● **Task goal**:
From the records below, find each line with the string "rect" and copy it.

● **The data**:
===============

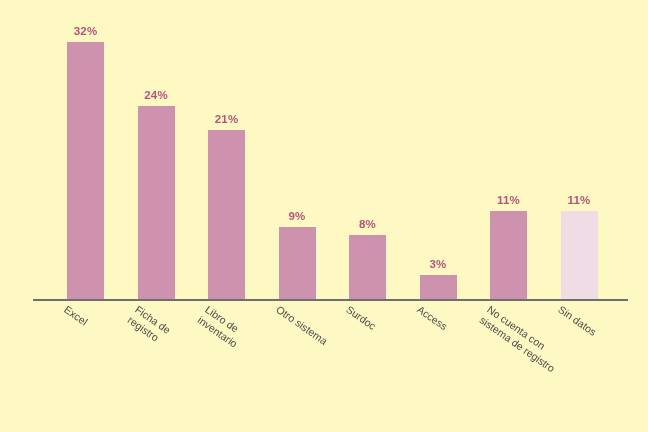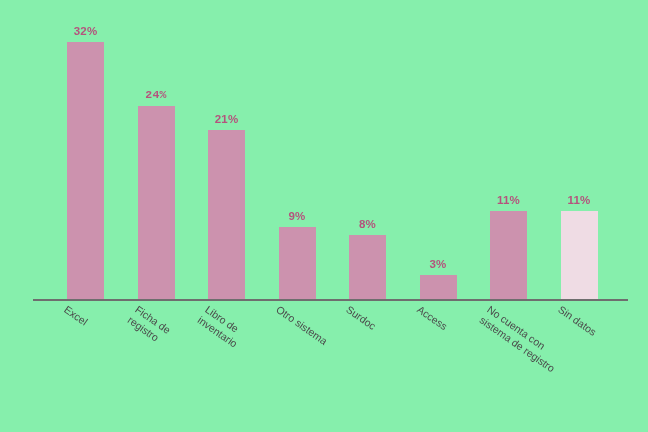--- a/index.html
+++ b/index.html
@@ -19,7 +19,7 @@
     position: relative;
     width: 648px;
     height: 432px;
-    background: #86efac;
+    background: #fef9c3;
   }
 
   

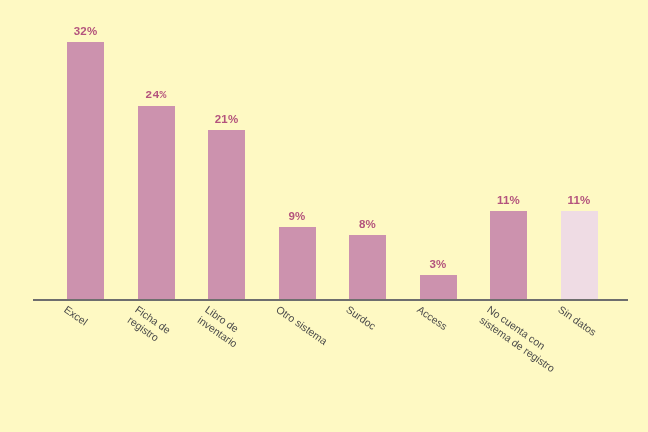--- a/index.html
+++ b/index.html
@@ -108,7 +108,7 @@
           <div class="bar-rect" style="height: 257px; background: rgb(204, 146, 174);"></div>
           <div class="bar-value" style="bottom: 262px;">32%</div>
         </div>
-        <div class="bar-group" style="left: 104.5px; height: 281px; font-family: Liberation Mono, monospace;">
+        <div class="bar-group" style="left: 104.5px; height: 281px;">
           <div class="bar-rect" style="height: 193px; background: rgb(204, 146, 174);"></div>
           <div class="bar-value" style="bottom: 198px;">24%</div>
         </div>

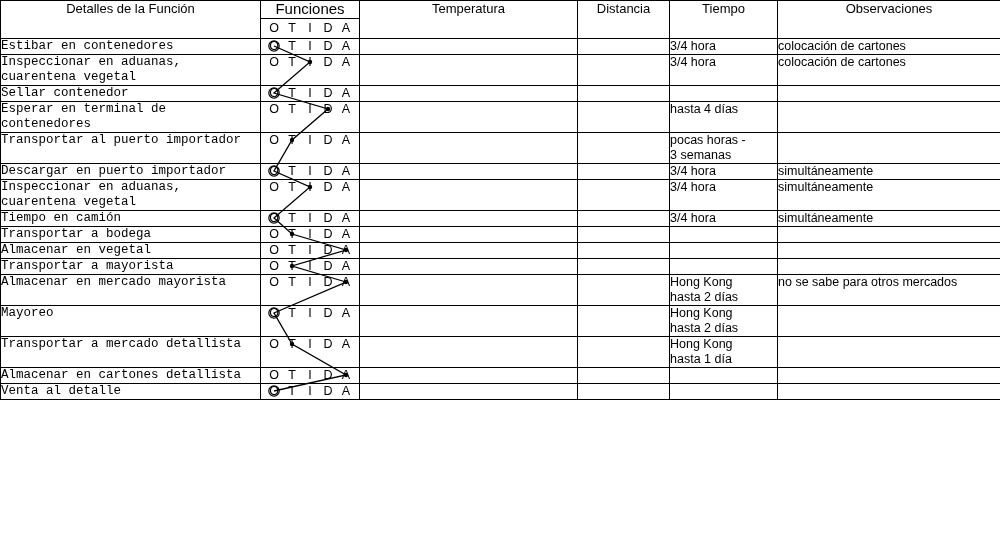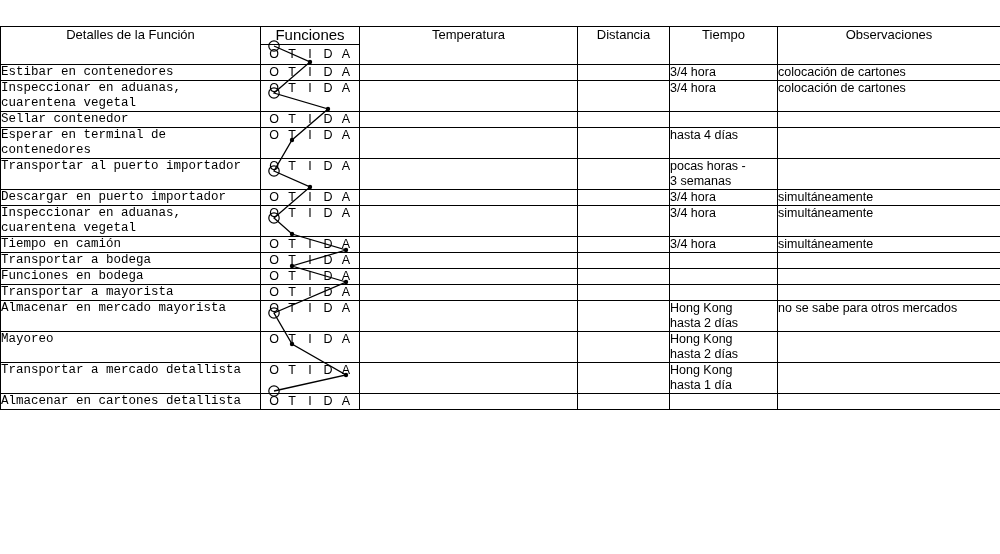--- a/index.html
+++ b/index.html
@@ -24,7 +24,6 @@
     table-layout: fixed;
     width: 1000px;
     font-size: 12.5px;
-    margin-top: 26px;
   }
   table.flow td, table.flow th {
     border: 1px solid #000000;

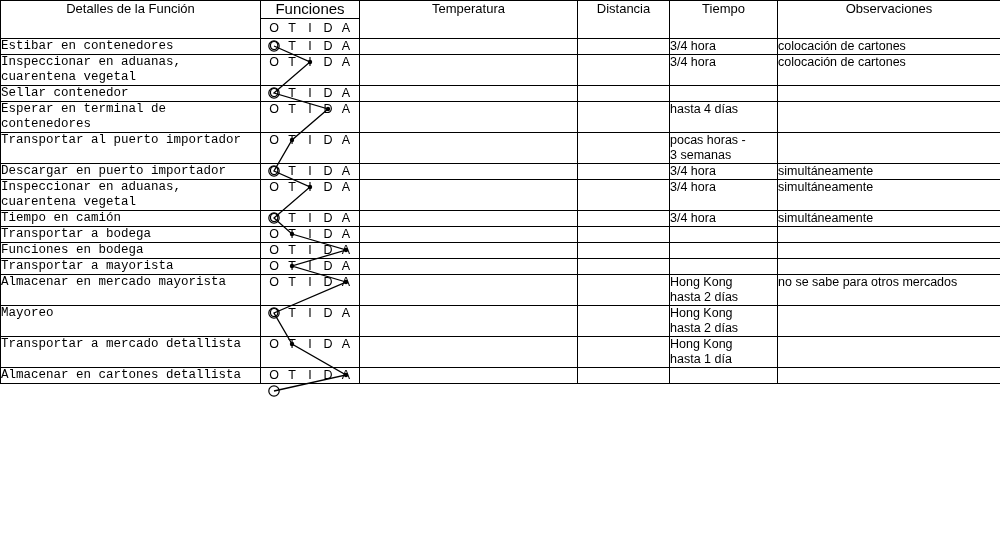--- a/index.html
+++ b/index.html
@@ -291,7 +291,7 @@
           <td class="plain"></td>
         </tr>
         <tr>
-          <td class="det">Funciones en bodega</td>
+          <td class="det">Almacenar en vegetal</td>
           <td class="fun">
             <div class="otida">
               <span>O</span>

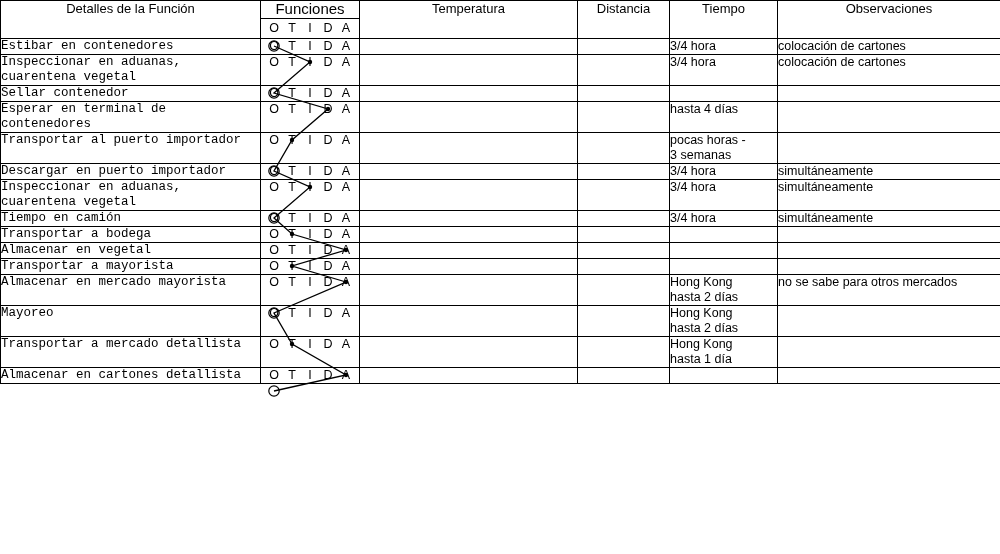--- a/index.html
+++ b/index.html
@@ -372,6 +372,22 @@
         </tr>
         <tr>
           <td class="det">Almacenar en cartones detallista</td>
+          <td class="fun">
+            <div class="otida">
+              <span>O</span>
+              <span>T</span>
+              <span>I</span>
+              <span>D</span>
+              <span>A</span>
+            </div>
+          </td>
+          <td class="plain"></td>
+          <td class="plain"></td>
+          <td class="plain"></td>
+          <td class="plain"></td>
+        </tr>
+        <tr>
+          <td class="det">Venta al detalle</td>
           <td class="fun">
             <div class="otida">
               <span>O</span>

===============

● **Output for this exercise**:
           <div class="bar-rect" style="height: 257px; background: rgb(204, 146, 174);"></div>
           <div class="bar-rect" style="height: 193px; background: rgb(204, 146, 174);"></div>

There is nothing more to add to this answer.